Directions: From the first line to the last, transcribe the material exactly.

Records supplied:

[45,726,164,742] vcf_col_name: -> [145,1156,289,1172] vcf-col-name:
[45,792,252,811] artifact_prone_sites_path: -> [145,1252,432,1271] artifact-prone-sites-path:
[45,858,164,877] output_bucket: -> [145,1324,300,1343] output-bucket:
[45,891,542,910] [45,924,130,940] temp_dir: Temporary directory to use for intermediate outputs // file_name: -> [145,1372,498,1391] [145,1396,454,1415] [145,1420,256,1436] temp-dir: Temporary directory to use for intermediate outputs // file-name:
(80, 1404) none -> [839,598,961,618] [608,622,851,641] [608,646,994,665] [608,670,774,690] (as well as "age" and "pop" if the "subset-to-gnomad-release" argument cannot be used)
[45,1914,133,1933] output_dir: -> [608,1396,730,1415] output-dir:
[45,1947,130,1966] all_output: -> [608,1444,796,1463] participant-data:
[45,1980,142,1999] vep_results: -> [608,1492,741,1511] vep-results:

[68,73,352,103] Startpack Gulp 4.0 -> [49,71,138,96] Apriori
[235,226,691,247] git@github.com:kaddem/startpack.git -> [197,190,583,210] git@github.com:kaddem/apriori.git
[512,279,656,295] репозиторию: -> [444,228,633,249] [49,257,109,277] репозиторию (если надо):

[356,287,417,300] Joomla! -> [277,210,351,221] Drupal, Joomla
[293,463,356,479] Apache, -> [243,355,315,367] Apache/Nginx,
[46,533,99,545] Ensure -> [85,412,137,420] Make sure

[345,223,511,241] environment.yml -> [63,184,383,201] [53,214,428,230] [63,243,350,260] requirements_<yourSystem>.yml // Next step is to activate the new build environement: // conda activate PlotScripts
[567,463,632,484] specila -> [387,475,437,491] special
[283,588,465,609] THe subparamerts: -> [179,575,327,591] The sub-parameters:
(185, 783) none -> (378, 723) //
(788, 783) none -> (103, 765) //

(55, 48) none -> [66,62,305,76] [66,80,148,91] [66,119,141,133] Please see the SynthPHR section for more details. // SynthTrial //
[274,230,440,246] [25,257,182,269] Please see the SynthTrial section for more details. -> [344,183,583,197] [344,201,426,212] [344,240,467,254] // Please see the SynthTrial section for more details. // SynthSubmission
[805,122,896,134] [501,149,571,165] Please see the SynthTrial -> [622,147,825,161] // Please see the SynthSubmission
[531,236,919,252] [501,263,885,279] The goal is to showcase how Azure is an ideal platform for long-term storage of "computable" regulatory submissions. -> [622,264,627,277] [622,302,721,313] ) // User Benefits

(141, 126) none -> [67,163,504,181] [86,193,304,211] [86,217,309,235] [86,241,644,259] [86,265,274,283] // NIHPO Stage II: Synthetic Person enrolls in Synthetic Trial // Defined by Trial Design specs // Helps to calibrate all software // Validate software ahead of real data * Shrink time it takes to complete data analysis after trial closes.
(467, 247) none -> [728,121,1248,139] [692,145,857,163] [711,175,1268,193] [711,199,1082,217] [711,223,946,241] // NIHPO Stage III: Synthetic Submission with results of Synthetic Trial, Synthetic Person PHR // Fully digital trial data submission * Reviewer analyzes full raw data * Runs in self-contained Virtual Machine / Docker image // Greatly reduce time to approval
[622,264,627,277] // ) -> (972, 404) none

Response:
[45,726,164,742] vcf_col_name: -> [145,1156,289,1172] vcf-col-name:
[45,792,252,811] artifact_prone_sites_path: -> [145,1252,432,1271] artifact-prone-sites-path:
[45,858,164,877] output_bucket: -> [145,1324,300,1343] output-bucket:
[45,891,542,910] [45,924,130,940] temp_dir: Temporary directory to use for intermediate outputs // file_name: -> [145,1372,498,1391] [145,1396,454,1415] [145,1420,256,1436] temp-dir: Temporary directory to use for intermediate outputs // file-name:
(80, 1404) none -> [839,598,961,618] [608,622,851,641] [608,646,994,665] [608,670,774,690] (as well as "age" and "pop" if the "subset-to-gnomad-release" argument cannot be used)
[45,1914,133,1933] output_dir: -> [608,1396,730,1415] output-dir:
[45,1947,130,1966] all_output: -> [608,1444,796,1463] participant-data:
[45,1980,142,1999] vep_results: -> [608,1492,741,1511] vep-results:

[68,73,352,103] Startpack Gulp 4.0 -> [49,71,138,96] Apriori
[235,226,691,247] git@github.com:kaddem/startpack.git -> [197,190,583,210] git@github.com:kaddem/apriori.git
[512,279,656,295] репозиторию: -> [444,228,633,249] [49,257,109,277] репозиторию (если надо):

[356,287,417,300] Joomla! -> [277,210,351,221] Drupal, Joomla
[293,463,356,479] Apache, -> [243,355,315,367] Apache/Nginx,
[46,533,99,545] Ensure -> [85,412,137,420] Make sure

[345,223,511,241] environment.yml -> [63,184,383,201] [53,214,428,230] [63,243,350,260] requirements_<yourSystem>.yml // Next step is to activate the new build environement: // conda activate PlotScripts
[567,463,632,484] specila -> [387,475,437,491] special
[283,588,465,609] THe subparamerts: -> [179,575,327,591] The sub-parameters:
(185, 783) none -> (378, 723) //
(788, 783) none -> (103, 765) //

(55, 48) none -> [66,62,305,76] [66,80,148,91] [66,119,141,133] Please see the SynthPHR section for more details. // SynthTrial //
[274,230,440,246] [25,257,182,269] Please see the SynthTrial section for more details. -> [344,183,583,197] [344,201,426,212] [344,240,467,254] // Please see the SynthTrial section for more details. // SynthSubmission
[805,122,896,134] [501,149,571,165] Please see the SynthTrial -> [622,147,825,161] // Please see the SynthSubmission
[531,236,919,252] [501,263,885,279] The goal is to showcase how Azure is an ideal platform for long-term storage of "computable" regulatory submissions. -> [622,264,627,277] [622,302,721,313] ) // User Benefits

(141, 126) none -> [67,163,504,181] [86,193,304,211] [86,217,309,235] [86,241,644,259] [86,265,274,283] // NIHPO Stage II: Synthetic Person enrolls in Synthetic Trial // Defined by Trial Design specs // Helps to calibrate all software // Validate software ahead of real data * Shrink time it takes to complete data analysis after trial closes.
(467, 247) none -> [728,121,1248,139] [692,145,857,163] [711,175,1268,193] [711,199,1082,217] [711,223,946,241] // NIHPO Stage III: Synthetic Submission with results of Synthetic Trial, Synthetic Person PHR // Fully digital trial data submission * Reviewer analyzes full raw data * Runs in self-contained Virtual Machine / Docker image // Greatly reduce time to approval
[622,264,627,277] // ) -> (972, 404) none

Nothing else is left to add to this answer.